Monsoon variation influenced evolution of the Himalayas

By Staff
|
Google Oneindia News

Washington, Nov 10 : A new research has suggested that variations in monsoon climate over longer time scales had influenced the evolution of the world's highest mountain chain, the Himalayas.

The climate over much of Asia is dominated by seasonal winds that carry moist air over the Pacific Ocean into East Asia and over the Indian Ocean into South Asia.

The East and South Asian monsoons are responsible for most of the rainfall in these regions.

Although the time when these monsoon patterns were first established is unknown, many lines of evidence suggest that they first came about at least 24 million years ago.

The new study has used geochemical data from an Ocean Drilling Project sediment core extracted from the seafloor of the South China Sea to establish a record of the East Asian monsoon climate over that time interval.

According to Peter Clift, lead author of the study and a professor of geology and petroleum geology at the University of Aberdeen in Scotland, "Sediments in this core were eroded from the drainage area of the Pearl River system in China, and their chemistry records the relative intensity through time of chemical weathering in an area that received the bulk of its precipitation from East Asian monsoon storms."

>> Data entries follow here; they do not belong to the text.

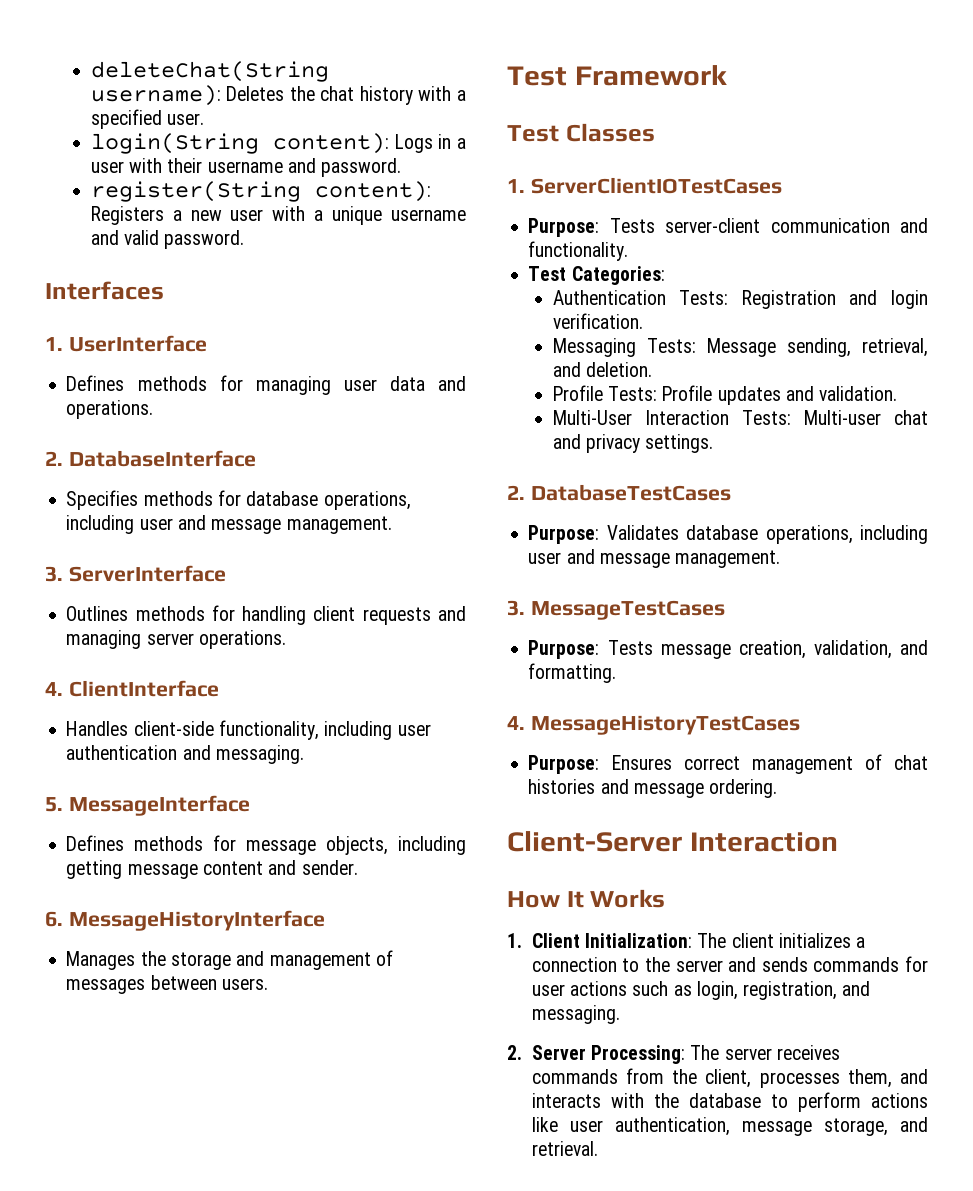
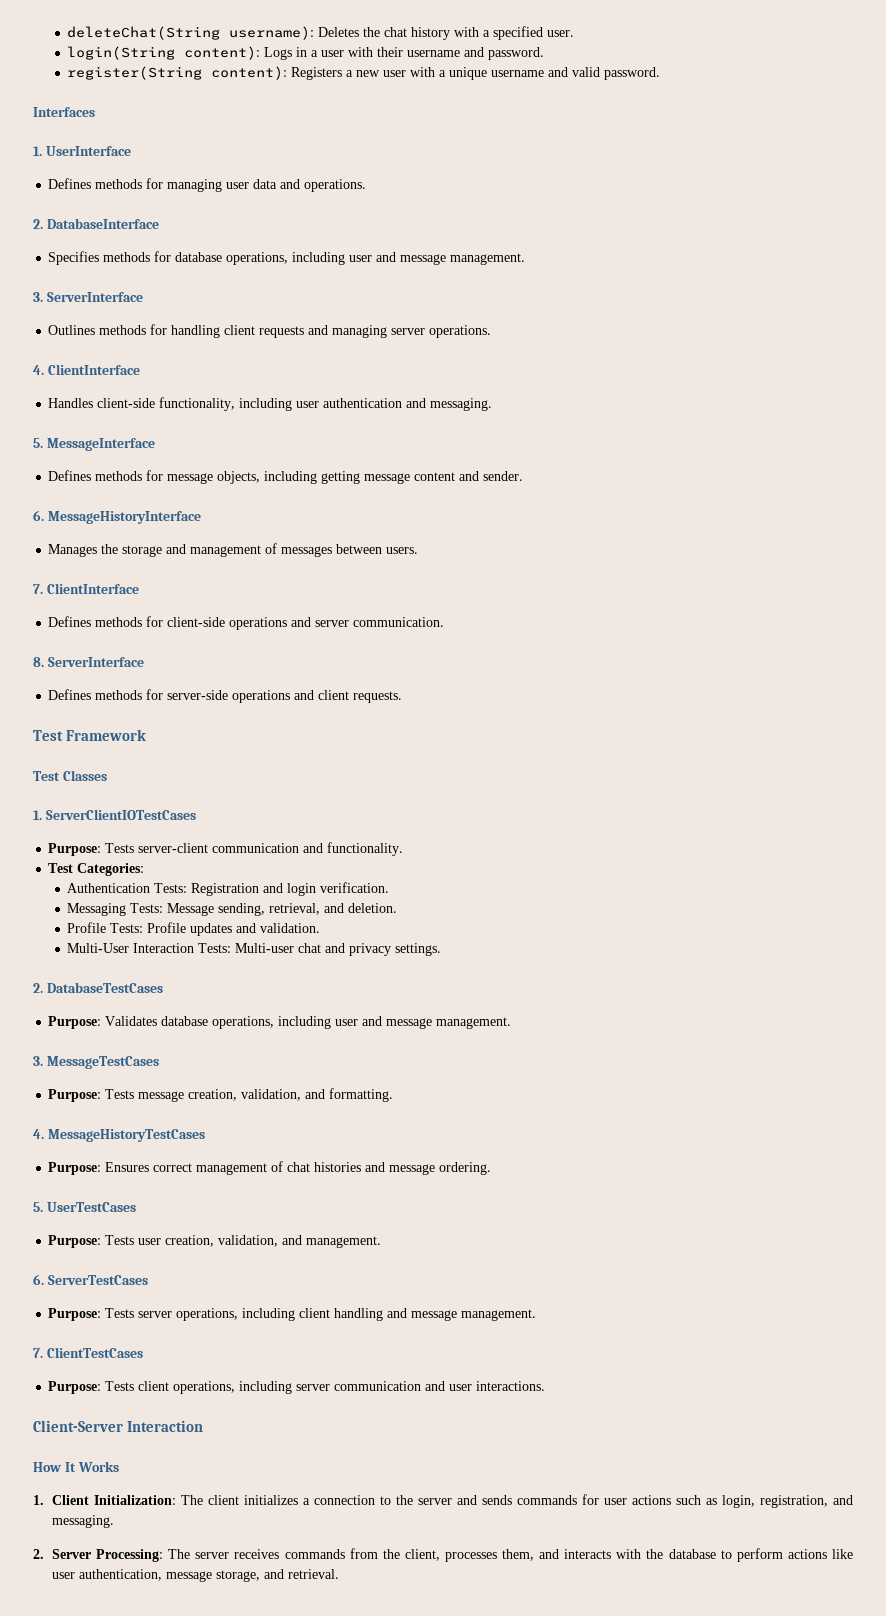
+ 7. ClientInterface
+ Defines methods for client-side operations and server communication.
+ 8. ServerInterface
+ Defines methods for server-side operations and client requests.
+ 5. UserTestCases
+ Purpose: Tests user creation, validation, and management.
+ 6. ServerTestCases
+ Purpose: Tests server operations, including client handling and message management.
+ 7. ClientTestCases
+ Purpose: Tests client operations, including server communication and user interactions.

A controversy surrounds the degree of coupling between the South and East Asian monsoons. Could one have varied in intensity differently from the other?

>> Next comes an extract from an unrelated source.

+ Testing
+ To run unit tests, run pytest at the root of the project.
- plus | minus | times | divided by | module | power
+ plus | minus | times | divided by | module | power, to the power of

Clift's team compared the South China Sea record with less-complete sedimentary records from the Arabian Sea and Bay of Bengal, which contain sediments that were eroded from the Himalayas, where the principal rainfall comes from South Asian monsoon storms, to argue for a linkage between the two monsoon systems over most of the past 23 million years.

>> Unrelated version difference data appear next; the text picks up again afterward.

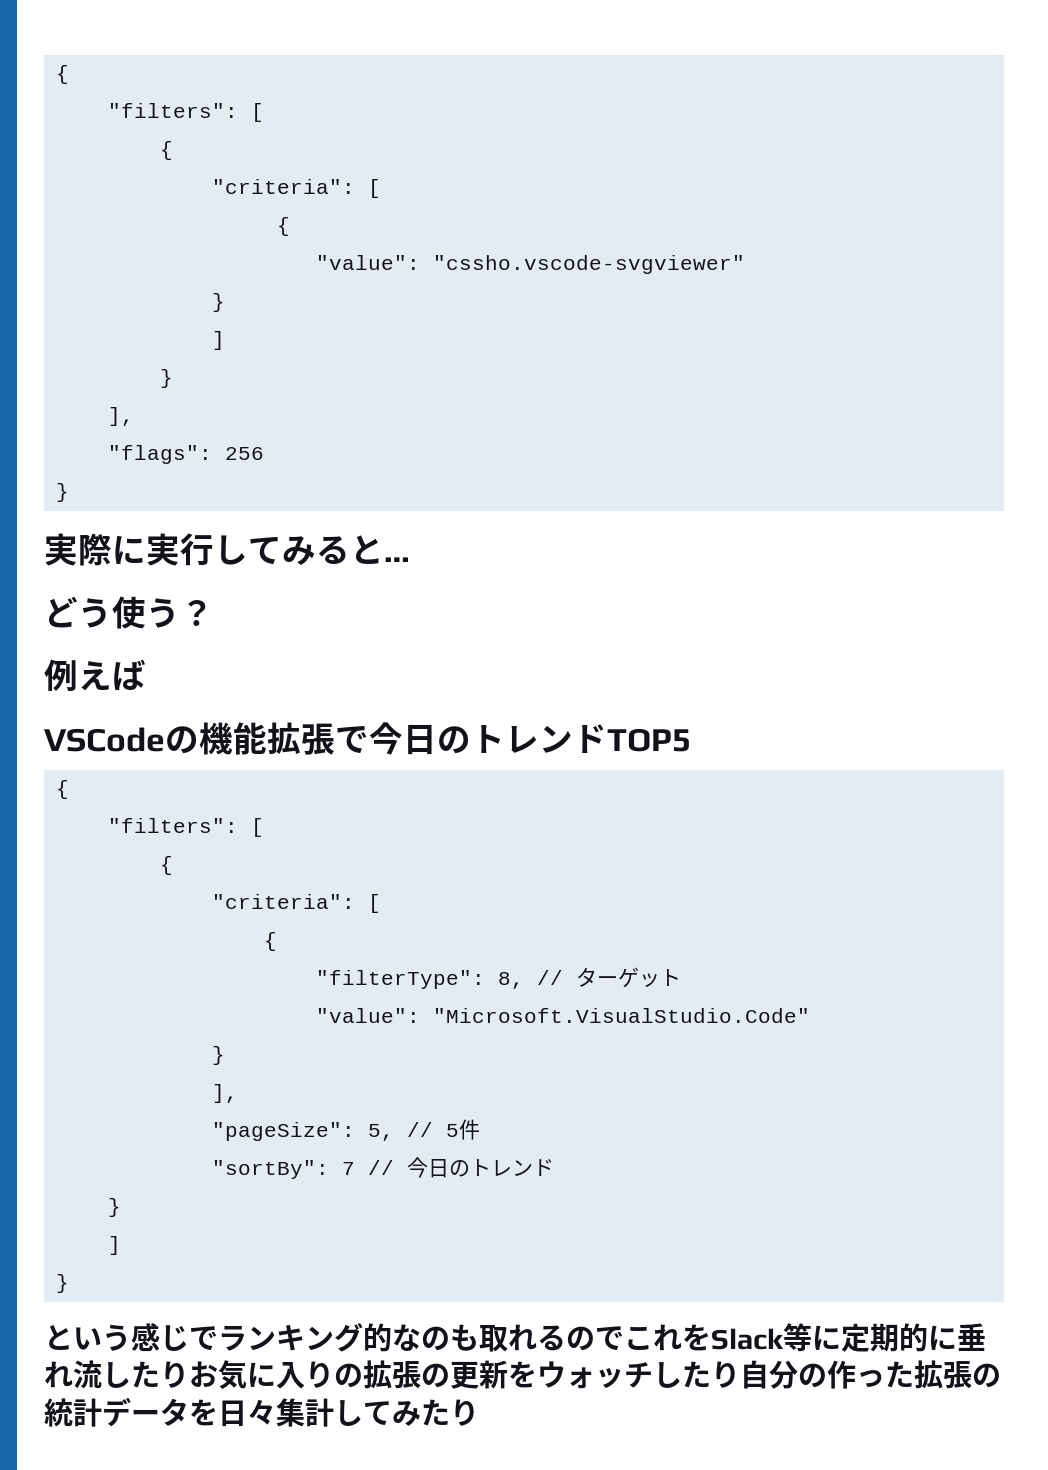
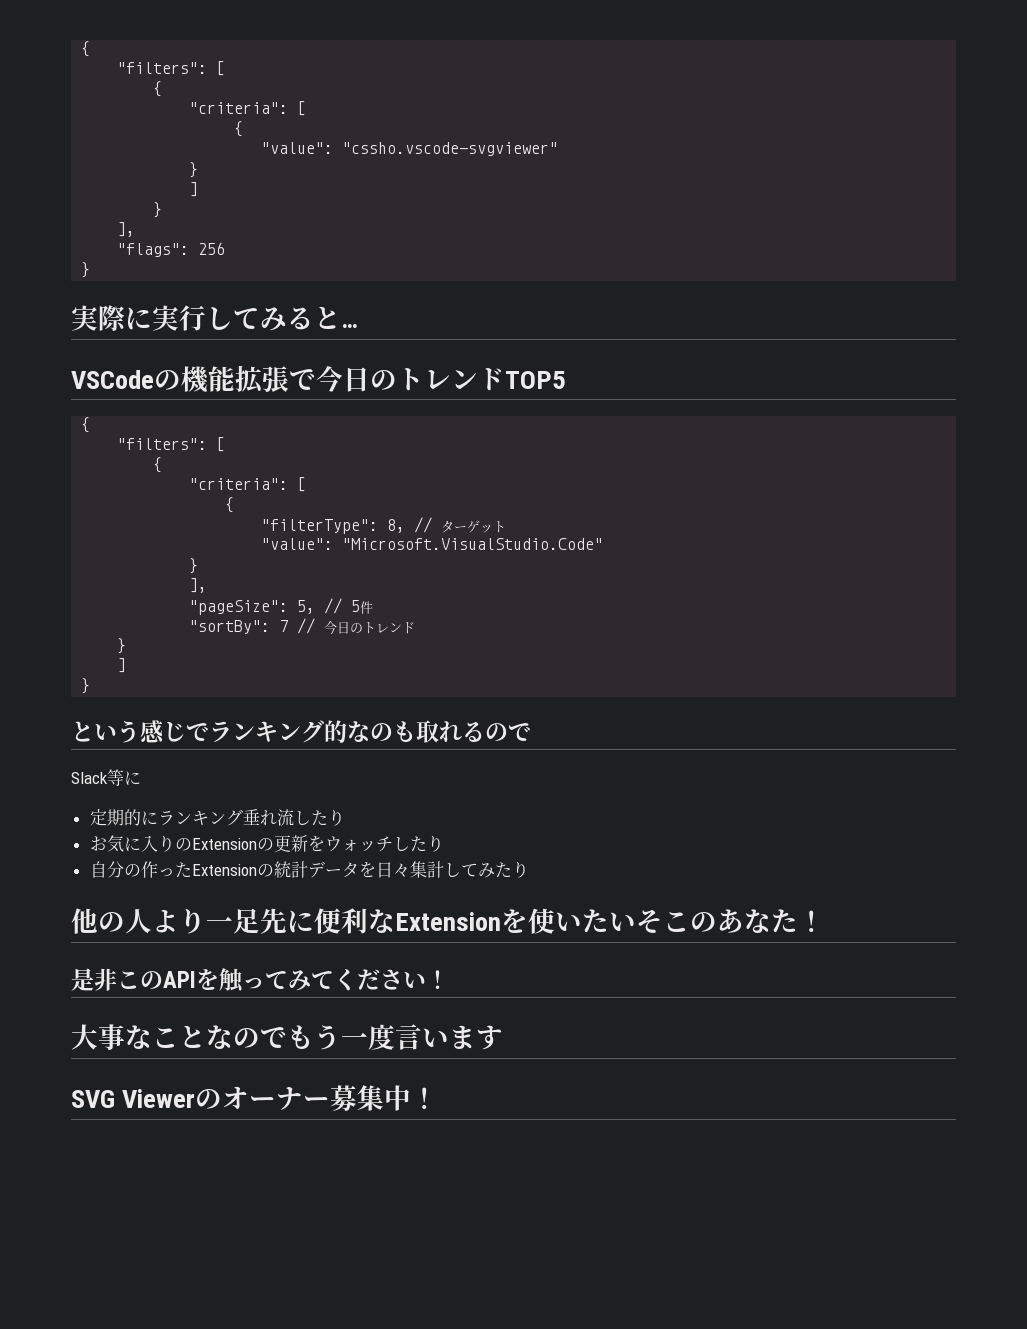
- どう使う？
- 例えば
- という感じでランキング的なのも取れるのでこれをSlack等に定期的に垂れ流したりお気に入りの拡張の更新をウォッチしたり自分の作った拡張の統計データを日々集計してみたり
+ という感じでランキング的なのも取れるので
+ Slack等に
+ 定期的にランキング垂れ流したり
+ お気に入りのExtensionの更新をウォッチしたり
+ 自分の作ったExtensionの統計データを日々集計してみたり
+ 他の人より一足先に便利なExtensionを使いたいそこのあなた！
+ 是非このAPIを触ってみてください！
+ 大事なことなのでもう一度言います
+ SVG Viewerのオーナー募集中！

"The really exciting moment in this research came when we began to compare patterns from one record to another and found broad agreement," said Clift.

The most interesting correlation was found when the team compared the sedimentary records to cooling age patterns in the Himalayas.

Compilations of the cooling ages obtained by Hodges' group and other researchers show that the periods of high East Asian monsoon intensity matched well with high frequencies of cooling ages, implying a relationship between monsoon intensity and erosion in the Himalayas.

According to Kip Hodges, a co-author of the research paper, "While it makes sense intuitively that heavy rainfall should be correlated with more aggressive erosion, it is important to see such direct evidence of the coupling between the processes that define the evolution of mountain ranges and climatic processes."